In 1887 Guinness handed the administration over to his son (Harry Grattan Guinness 1861-1915) but remained closely involved, travelling widely to attract support for the Institute. The Guinness family connection was to last into the 1970s through the support of Henry Grattan Guinness's grandson, Gordon Meyer Guinness (1902-1980). The first decade of the twentieth century brought financial difficulties and disagreements about the type of training that was to be offered. Cliff College was sold, the number of students at Harley was cut and in 1915 the college closed completely. By this time, however, the work had expanded in different directions.
Regions Beyond magazine was published from 1878 describing the Institute and giving news of missionaries and missions around the world. In the same year the Guinnesses and a group of friends arranged for a number of missionaries to go to Congo as the Livingstone Inland Mission and the Institute took full responsibility for the project from 1880 until 1884. In 1888 the Guinnesses launched a new mission to Central Africa, the Congo Balolo Mission. To encourage support the Regions Beyond Helpers Union was formed in 1892 and membership reached 11,000 by 1897. Expansion continued: in 1897 the Institute took responsibility for the support of a group of Harley students working in Peru and later for others in Argentina and in 1899 the first missionaries were sent to the Bihar region of India. In the same year the name of the Institute was changed to the Regions Beyond Missionary Union and the RBMU was incorporated in 1903.
Throughout the twentieth century Regions Beyond (from 1981 Horizons) published news of the mission's work, conferences were organised, and pamphlets, books, lantern slides, photographs and films were produced to raise awareness and increase support.

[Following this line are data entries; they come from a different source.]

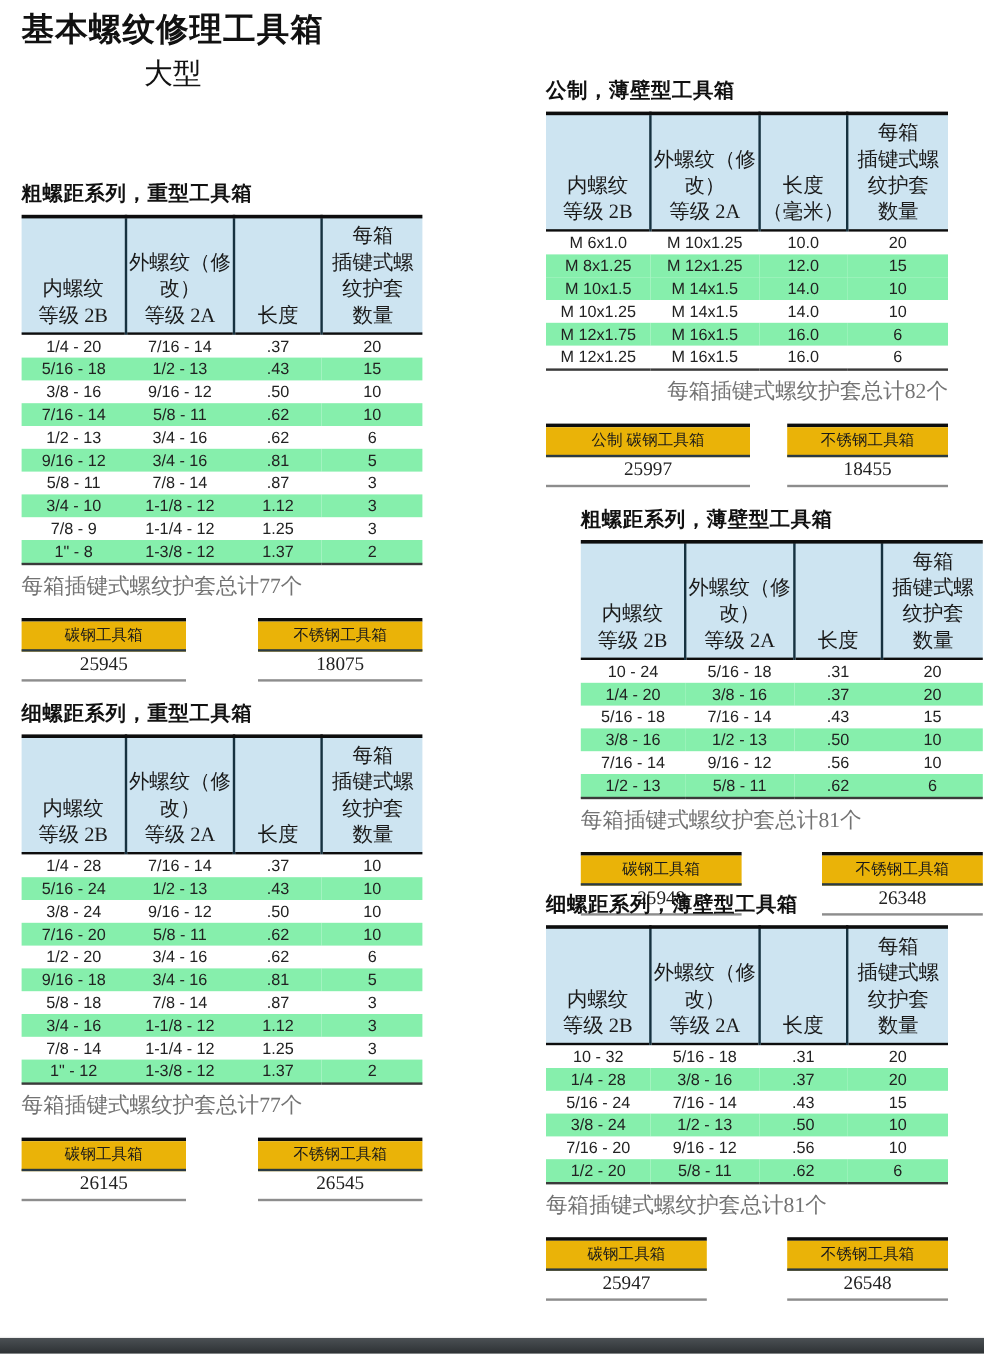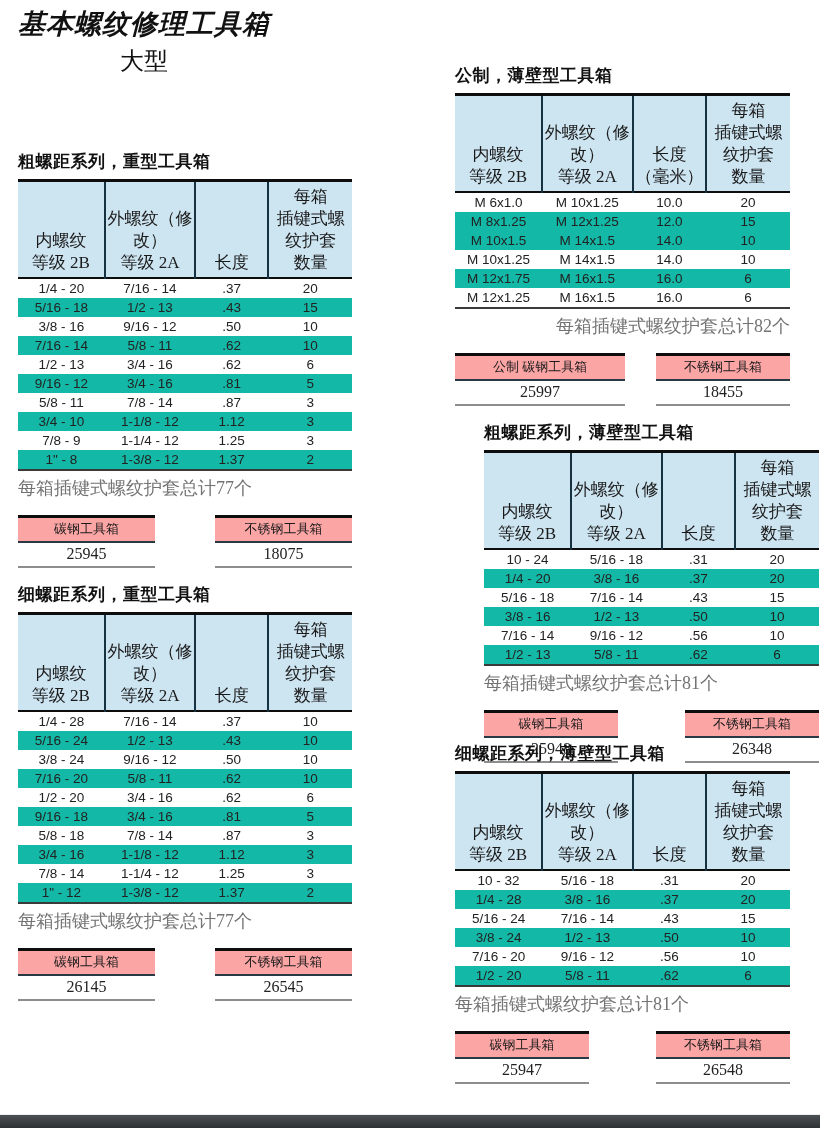"基本螺纹修理工具箱" #page-title { font-style: italic -> none }
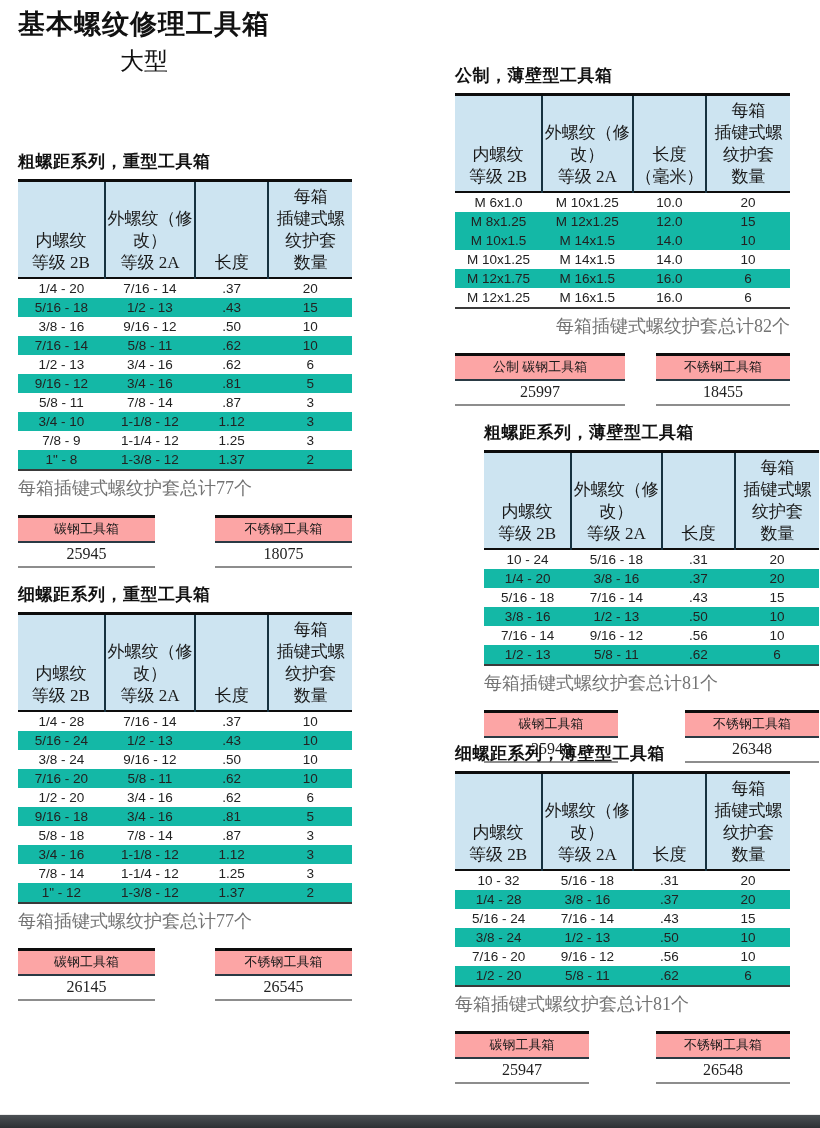"M 8x1.25" tbody tr.stripe { background: #14b8a6 -> #86efac }
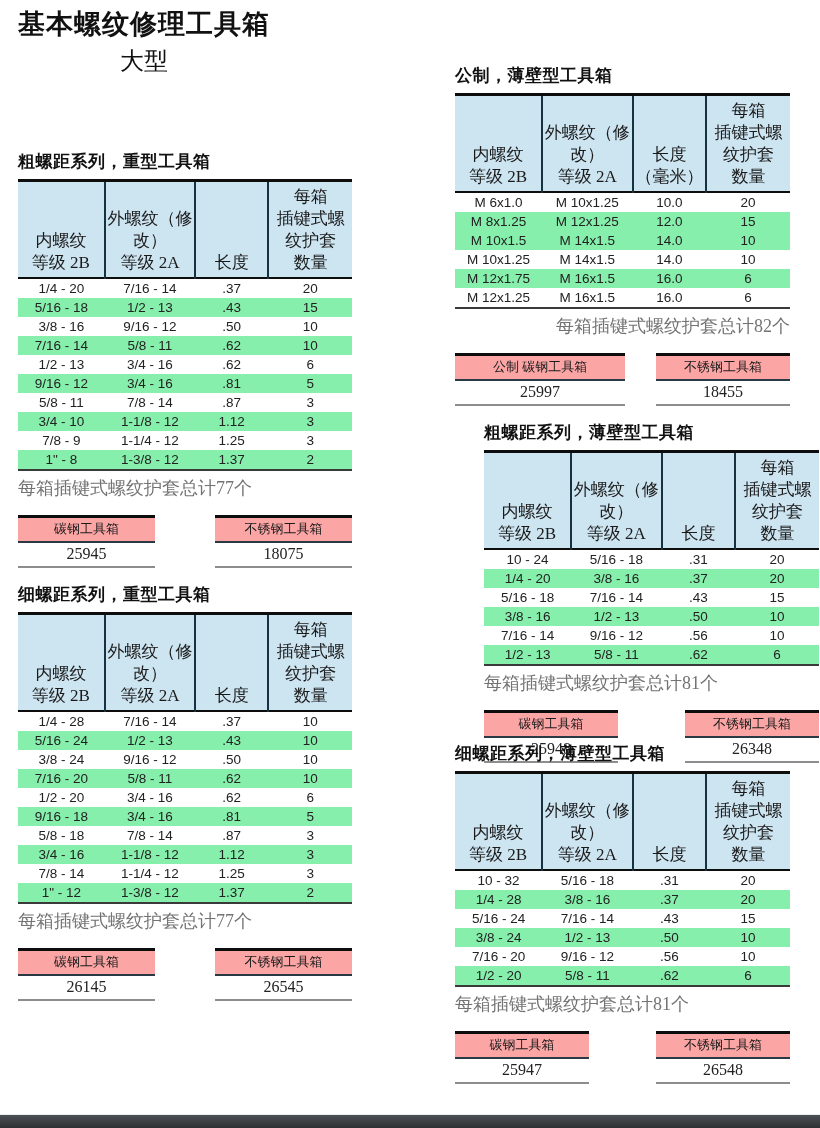"公制 碳钢工具箱" .box-label { background: #fca5a5 -> #eab308 }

The financial difficulties of the early twentieth century affected all areas: the mission was able to continue to operate in Congo and India but the South American work was passed to the Evangelical Union of South America in 1911. The period after the Second World War was, however, a time of expansion with the absorption of the Peru Inland Mission (1948) and entry into Kalimantan (Borneo, 1948/9), Irian Jaya (1954) and Nepal (1954, with the United Mission to Nepal).
Despite, and in some ways because of, the mission's successes some began to question the role and purpose of the mission, especially in relation to the indigenous churches and other organisations. The wide diversity of fields stretched resources and administration and the idea of co-operating with other similar agencies was increasingly proposed. The North American councils (which had met as separate bodies since 1948) sometimes took a different view on these and other issues and in 1979 the London based RBMU UK split from its overseas councils, the latter operating as RBMU International. In the UK the mission became more involved in joint projects and in 1980 moved to office premises shared with other agencies. It still sought ways to maintain its own identity and considered expanding to new areas such as Pakistan, Thailand, and the Philippines. From the late 1980s, however, it became increasingly clear that it was no longer suitable for the mission to continue as it was. In 1990, after negotiations with other bodies, the work in each area was passed to new or existing agencies, although some missionaries remained with RBMU until 1991.